***** MATERIALS PROVIDED *****

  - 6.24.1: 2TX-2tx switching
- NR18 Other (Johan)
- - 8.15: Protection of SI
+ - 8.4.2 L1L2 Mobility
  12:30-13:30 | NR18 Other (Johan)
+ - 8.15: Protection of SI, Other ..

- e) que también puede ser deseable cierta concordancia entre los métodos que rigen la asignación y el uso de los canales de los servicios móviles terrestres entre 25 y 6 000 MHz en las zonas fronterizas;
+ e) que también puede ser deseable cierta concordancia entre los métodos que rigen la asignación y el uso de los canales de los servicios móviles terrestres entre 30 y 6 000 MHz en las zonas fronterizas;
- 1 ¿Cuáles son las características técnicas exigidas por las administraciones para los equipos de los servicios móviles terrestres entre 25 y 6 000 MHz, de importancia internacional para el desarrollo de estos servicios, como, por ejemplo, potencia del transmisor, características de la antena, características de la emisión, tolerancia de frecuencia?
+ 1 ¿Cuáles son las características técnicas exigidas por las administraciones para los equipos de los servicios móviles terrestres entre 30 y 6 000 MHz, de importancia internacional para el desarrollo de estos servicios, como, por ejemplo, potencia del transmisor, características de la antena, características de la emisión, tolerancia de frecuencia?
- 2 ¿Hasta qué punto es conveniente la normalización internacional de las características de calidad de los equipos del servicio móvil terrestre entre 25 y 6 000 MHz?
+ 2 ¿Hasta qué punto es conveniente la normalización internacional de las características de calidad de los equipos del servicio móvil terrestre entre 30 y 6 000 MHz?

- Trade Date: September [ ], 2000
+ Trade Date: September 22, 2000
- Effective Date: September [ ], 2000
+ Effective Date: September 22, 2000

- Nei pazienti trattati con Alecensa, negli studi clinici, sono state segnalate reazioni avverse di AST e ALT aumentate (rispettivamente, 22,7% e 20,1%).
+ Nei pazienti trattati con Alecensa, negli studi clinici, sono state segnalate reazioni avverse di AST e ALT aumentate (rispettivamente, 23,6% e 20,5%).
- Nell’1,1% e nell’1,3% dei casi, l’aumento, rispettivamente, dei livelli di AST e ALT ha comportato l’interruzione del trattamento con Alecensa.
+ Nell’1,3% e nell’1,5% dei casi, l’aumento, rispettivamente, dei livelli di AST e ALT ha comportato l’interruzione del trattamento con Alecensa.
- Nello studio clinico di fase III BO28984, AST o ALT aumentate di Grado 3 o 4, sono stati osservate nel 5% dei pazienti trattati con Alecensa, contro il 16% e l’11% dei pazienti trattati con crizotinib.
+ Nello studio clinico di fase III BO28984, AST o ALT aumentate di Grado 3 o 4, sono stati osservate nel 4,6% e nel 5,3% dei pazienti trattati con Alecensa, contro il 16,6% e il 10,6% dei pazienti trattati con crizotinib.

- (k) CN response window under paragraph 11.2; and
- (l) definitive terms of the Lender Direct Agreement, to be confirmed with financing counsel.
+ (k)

*****

■ WHAT TO PRODUCE
Your answer should consist of each line above in which "Trade" appears.

■ SOLUTION
- Trade Date: September [ ], 2000
+ Trade Date: September 22, 2000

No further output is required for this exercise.